— Brief —
In the listing below, find the line with "right: 0; top: 3px;" and the line with "która już tylko</span>", then return them and every line between them exactly, minus the pictures.

— Source information —
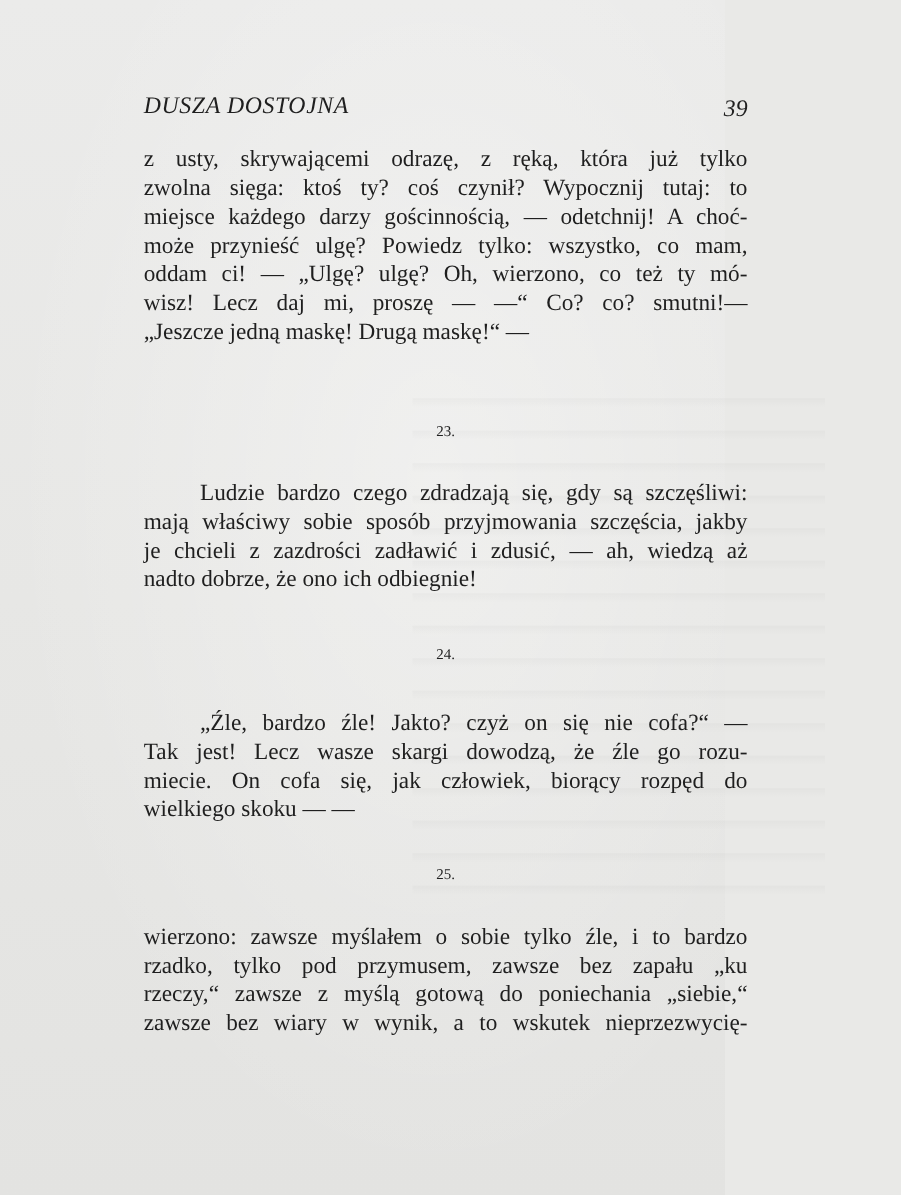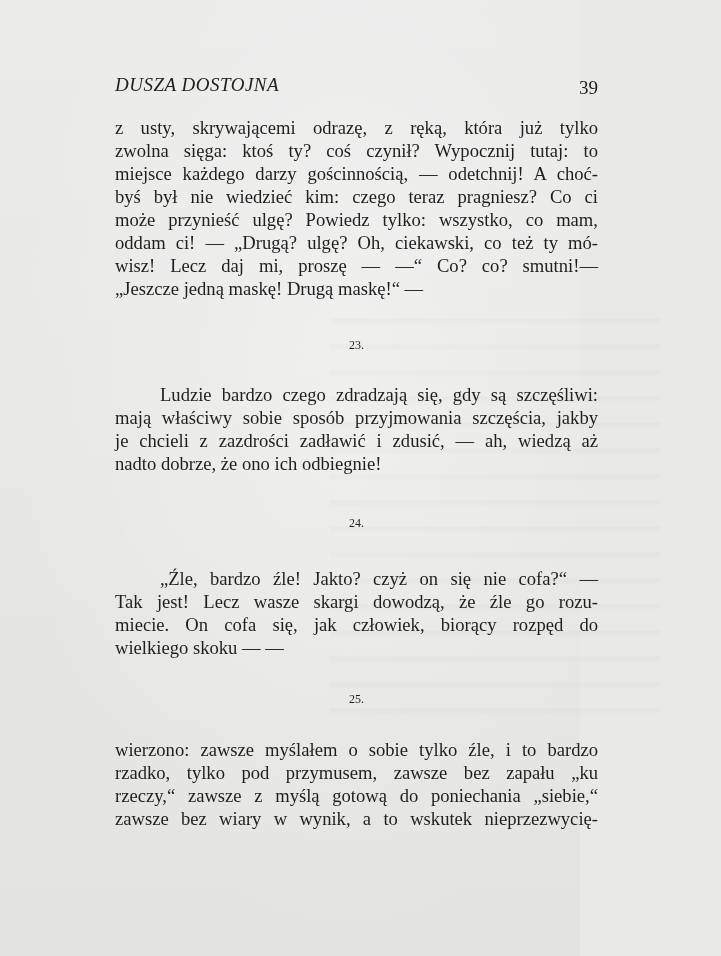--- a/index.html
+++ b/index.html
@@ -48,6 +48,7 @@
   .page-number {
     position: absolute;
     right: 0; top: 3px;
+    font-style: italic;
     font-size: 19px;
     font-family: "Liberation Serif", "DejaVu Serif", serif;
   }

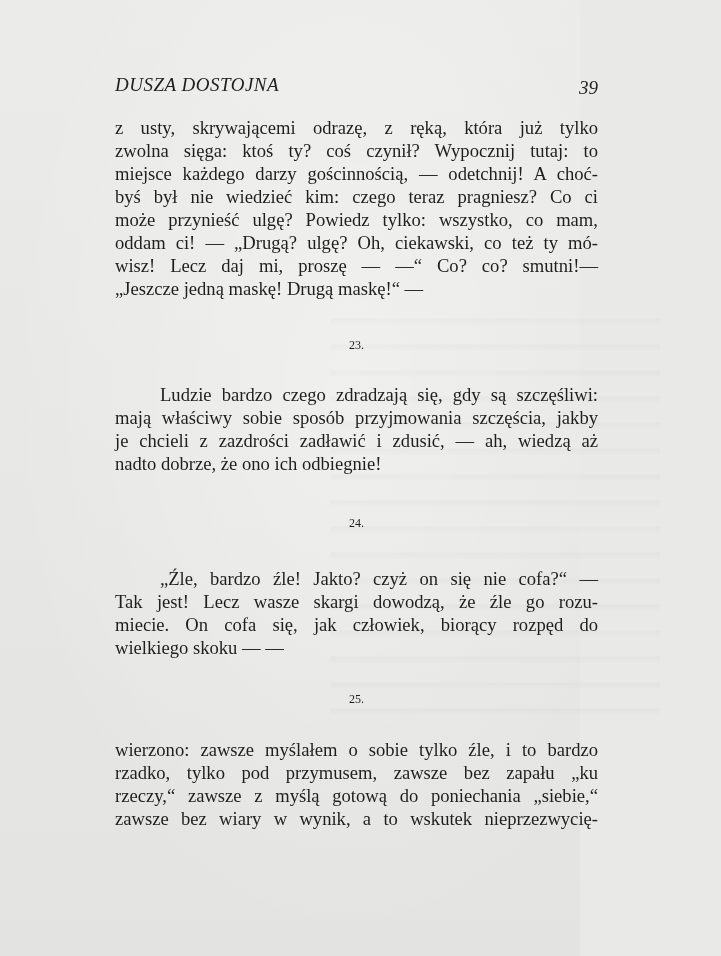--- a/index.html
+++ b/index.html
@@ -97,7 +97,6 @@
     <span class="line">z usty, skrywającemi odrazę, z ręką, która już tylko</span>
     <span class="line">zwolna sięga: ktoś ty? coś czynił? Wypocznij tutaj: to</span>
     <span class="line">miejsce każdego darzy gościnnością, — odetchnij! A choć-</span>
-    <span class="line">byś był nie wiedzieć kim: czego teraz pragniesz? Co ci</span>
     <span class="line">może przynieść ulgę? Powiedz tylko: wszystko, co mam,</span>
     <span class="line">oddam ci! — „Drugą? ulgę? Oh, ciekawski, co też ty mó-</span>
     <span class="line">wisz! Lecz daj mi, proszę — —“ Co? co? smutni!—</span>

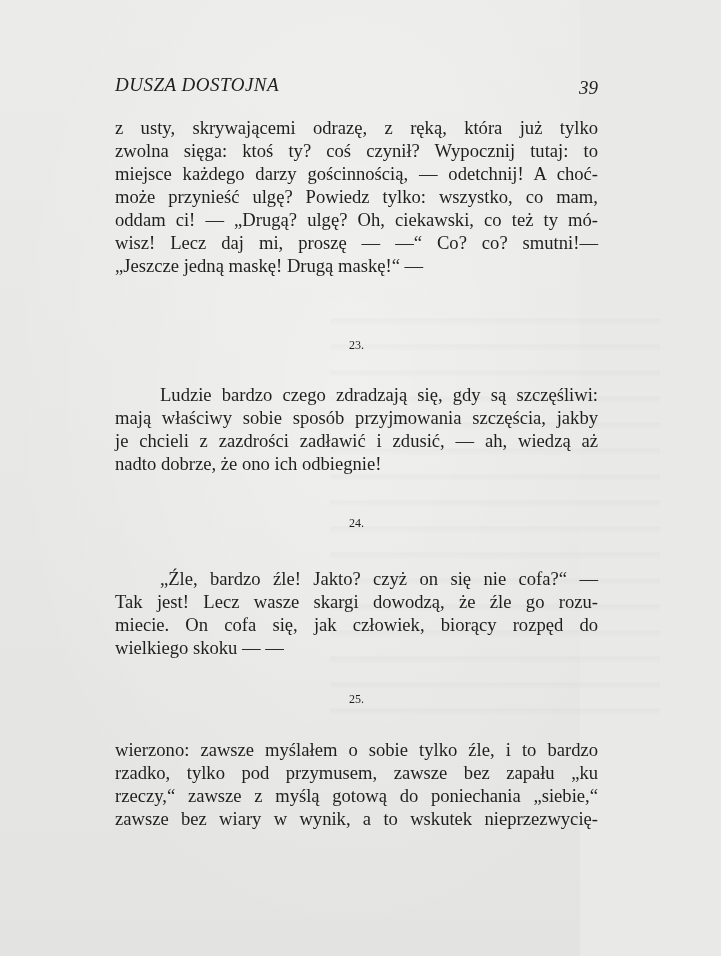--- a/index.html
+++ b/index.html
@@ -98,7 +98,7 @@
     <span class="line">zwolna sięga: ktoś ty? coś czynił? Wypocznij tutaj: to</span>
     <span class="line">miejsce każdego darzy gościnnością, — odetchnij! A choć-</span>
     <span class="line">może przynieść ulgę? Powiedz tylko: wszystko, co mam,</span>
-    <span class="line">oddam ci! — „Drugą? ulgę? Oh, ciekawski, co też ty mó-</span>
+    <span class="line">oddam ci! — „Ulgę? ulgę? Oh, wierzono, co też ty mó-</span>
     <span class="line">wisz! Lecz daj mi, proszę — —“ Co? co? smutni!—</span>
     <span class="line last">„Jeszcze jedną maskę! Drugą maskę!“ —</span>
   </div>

— Written response —
     right: 0; top: 3px;
+    font-style: italic;
     font-size: 19px;
     font-family: "Liberation Serif", "DejaVu Serif", serif;
   }

--- a/index.html
+++ b/index.html
@@ -97,7 +97,6 @@
     <span class="line">z usty, skrywającemi odrazę, z ręką, która już tylko</span>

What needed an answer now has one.